### [Exercise aim]
Work through the data below and state how many lines contain "Helper", giving that number alone.

[Opening Raw data section]

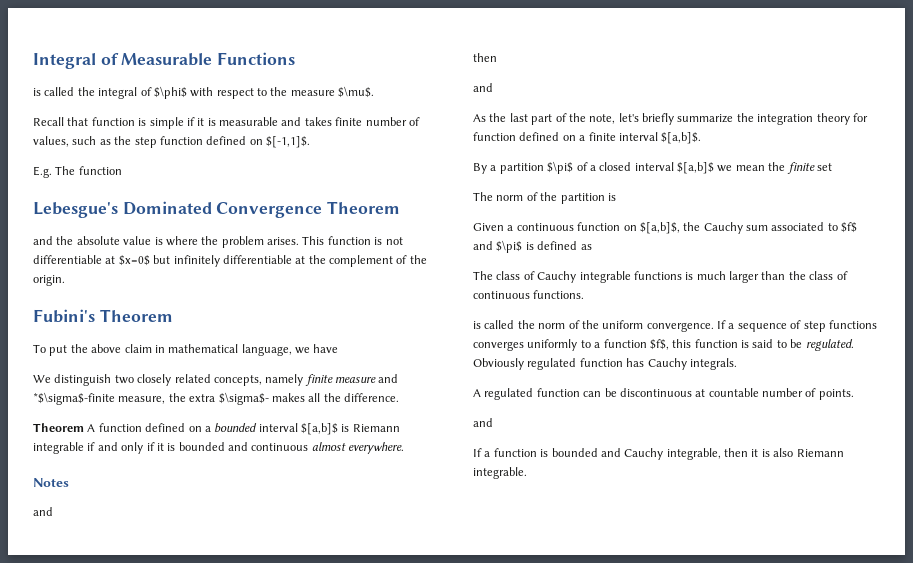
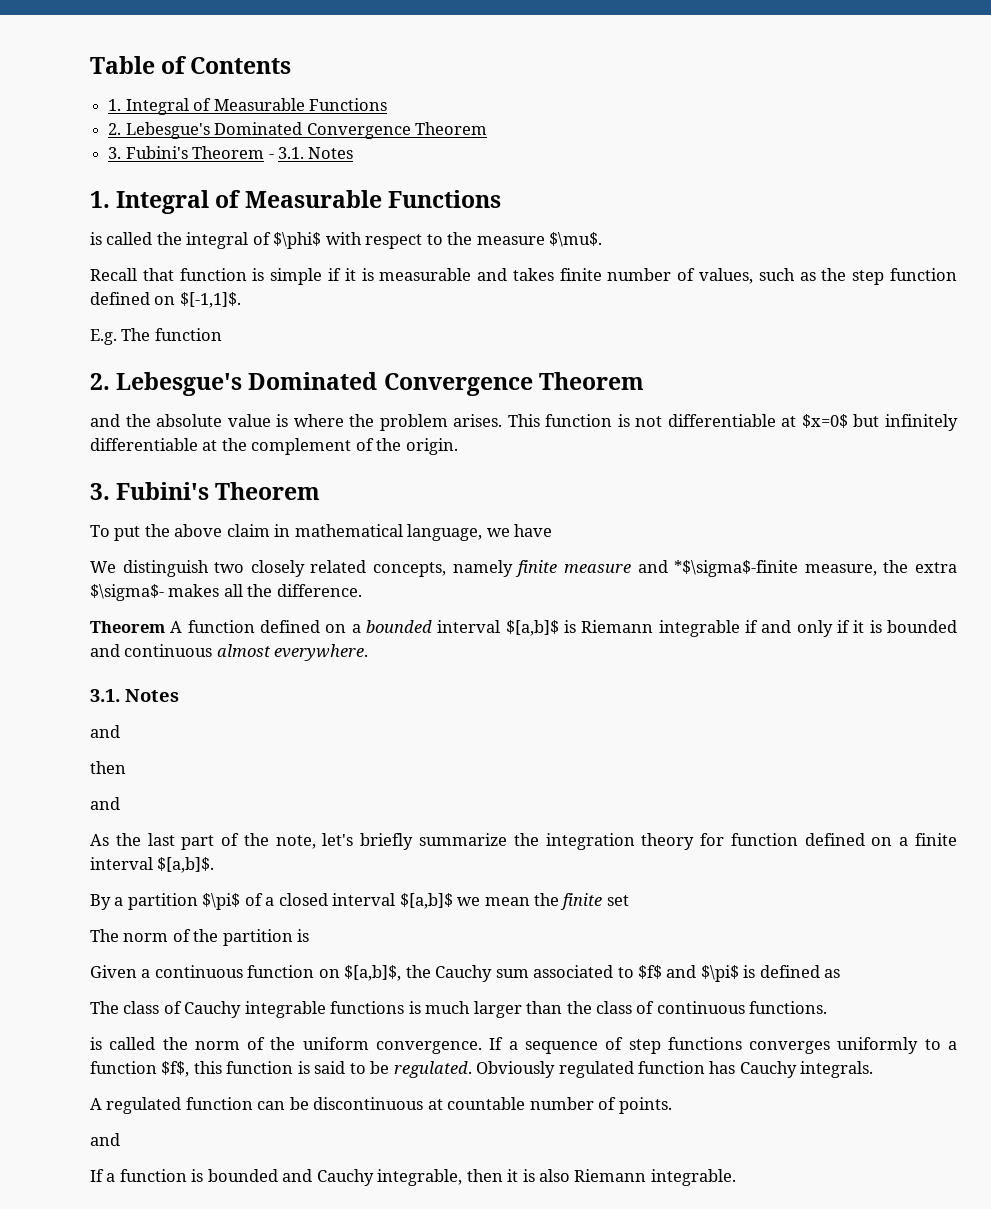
- Integral of Measurable Functions
+ Table of Contents
+ 1. Integral of Measurable Functions
+ 2. Lebesgue's Dominated Convergence Theorem
+ 3. Fubini's Theorem - 3.1. Notes
+ 1. Integral of Measurable Functions
  E.g. The function
- Lebesgue's Dominated Convergence Theorem
+ 2. Lebesgue's Dominated Convergence Theorem
  This function is not differentiable at $x=0$ but infinitely differentiable at the complement of the origin.
- Fubini's Theorem
+ 3. Fubini's Theorem
  Theorem A function defined on a bounded interval $[a,b]$ is Riemann integrable if and only if it is bounded and continuous almost everywhere.
- Notes
+ 3.1. Notes

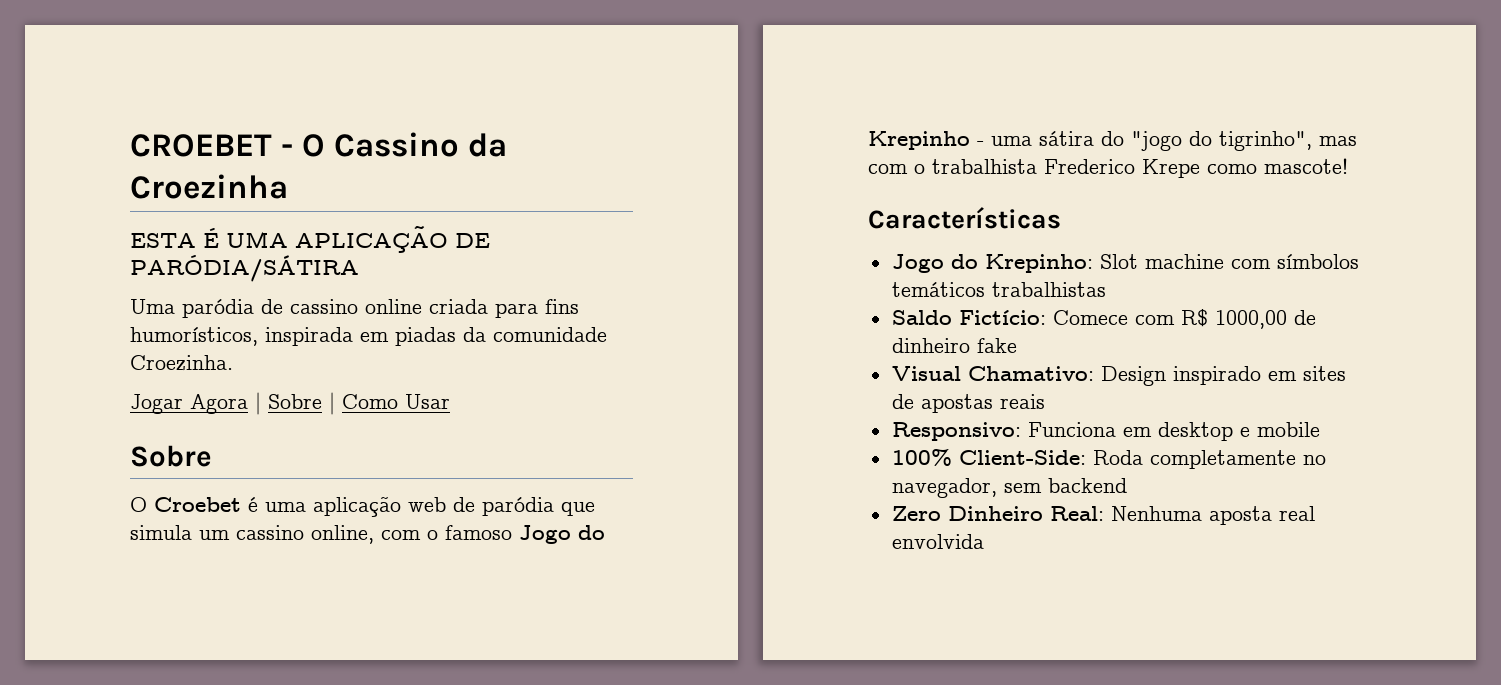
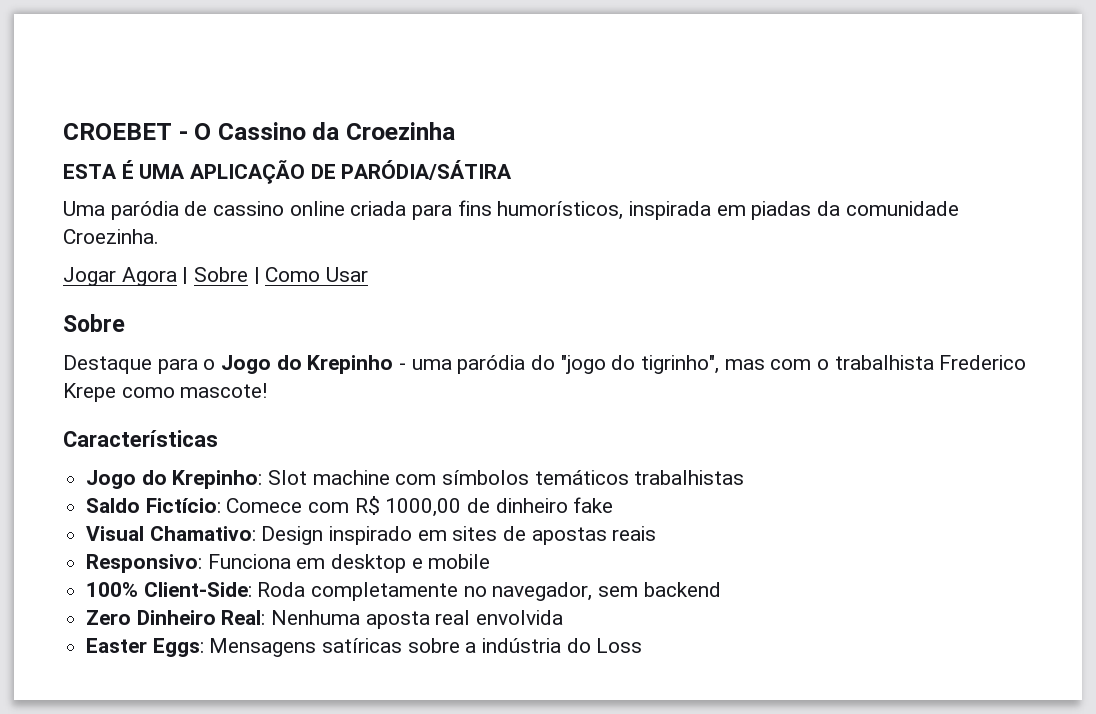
- O Croebet é uma aplicação web de paródia que simula um cassino online, com o famoso Jogo do Krepinho - uma sátira do "jogo do tigrinho", mas com o trabalhista Frederico Krepe como mascote!
+ Destaque para o Jogo do Krepinho - uma paródia do "jogo do tigrinho", mas com o trabalhista Frederico Krepe como mascote!
+ Easter Eggs: Mensagens satíricas sobre a indústria do Loss

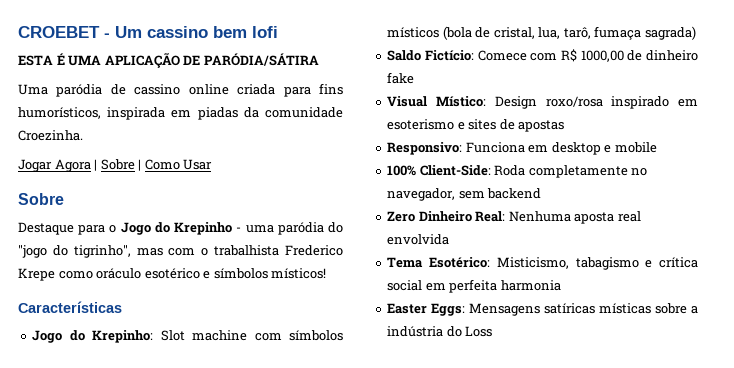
- CROEBET - O Cassino da Croezinha
+ CROEBET - Um cassino bem lofi
- Destaque para o Jogo do Krepinho - uma paródia do "jogo do tigrinho", mas com o trabalhista Frederico Krepe como mascote!
+ Destaque para o Jogo do Krepinho - uma paródia do "jogo do tigrinho", mas com o trabalhista Frederico Krepe como oráculo esotérico e símbolos místicos!
- Jogo do Krepinho: Slot machine com símbolos temáticos trabalhistas
+ Jogo do Krepinho: Slot machine com símbolos místicos (bola de cristal, lua, tarô, fumaça sagrada)
- Visual Chamativo: Design inspirado em sites de apostas reais
+ Visual Místico: Design roxo/rosa inspirado em esoterismo e sites de apostas
+ Tema Esotérico: Misticismo, tabagismo e crítica social em perfeita harmonia
- Easter Eggs: Mensagens satíricas sobre a indústria do Loss
+ Easter Eggs: Mensagens satíricas místicas sobre a indústria do Loss

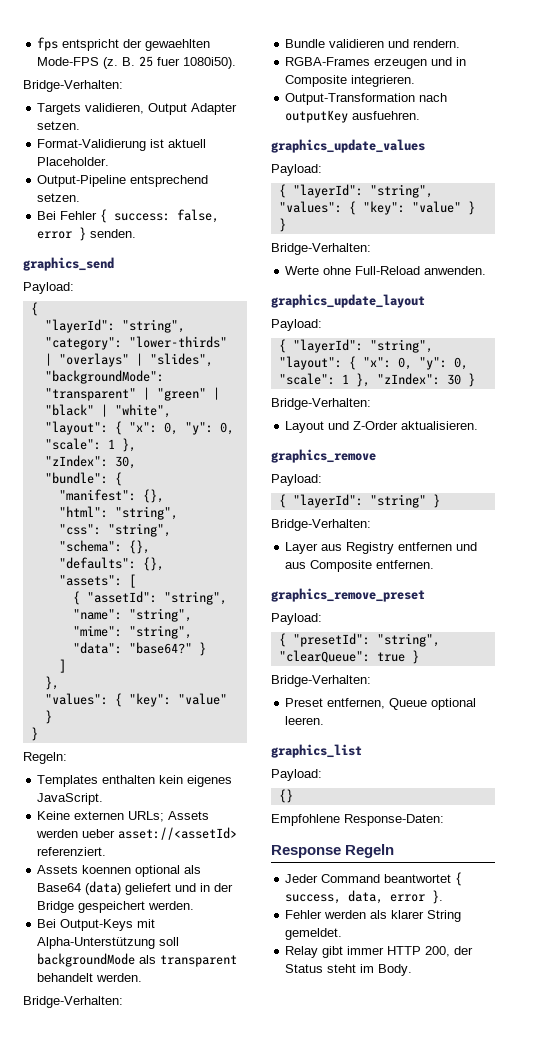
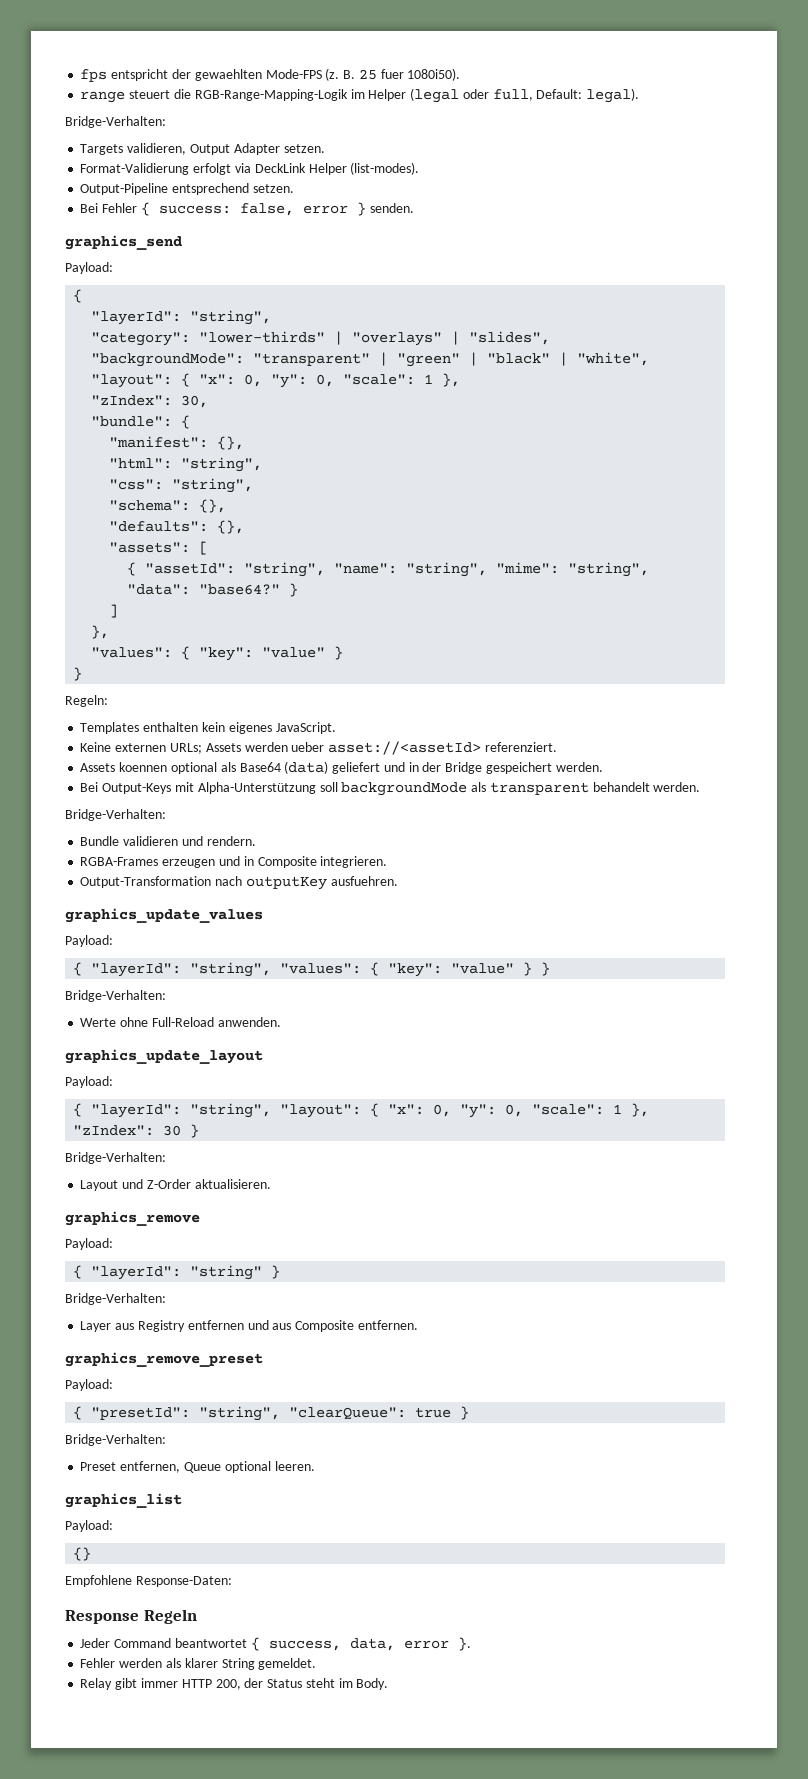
+ range steuert die RGB-Range-Mapping-Logik im Helper (legal oder full, Default: legal).
- Format-Validierung ist aktuell Placeholder.
+ Format-Validierung erfolgt via DeckLink Helper (list-modes).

[Closing Raw data section]

### [Response box]
2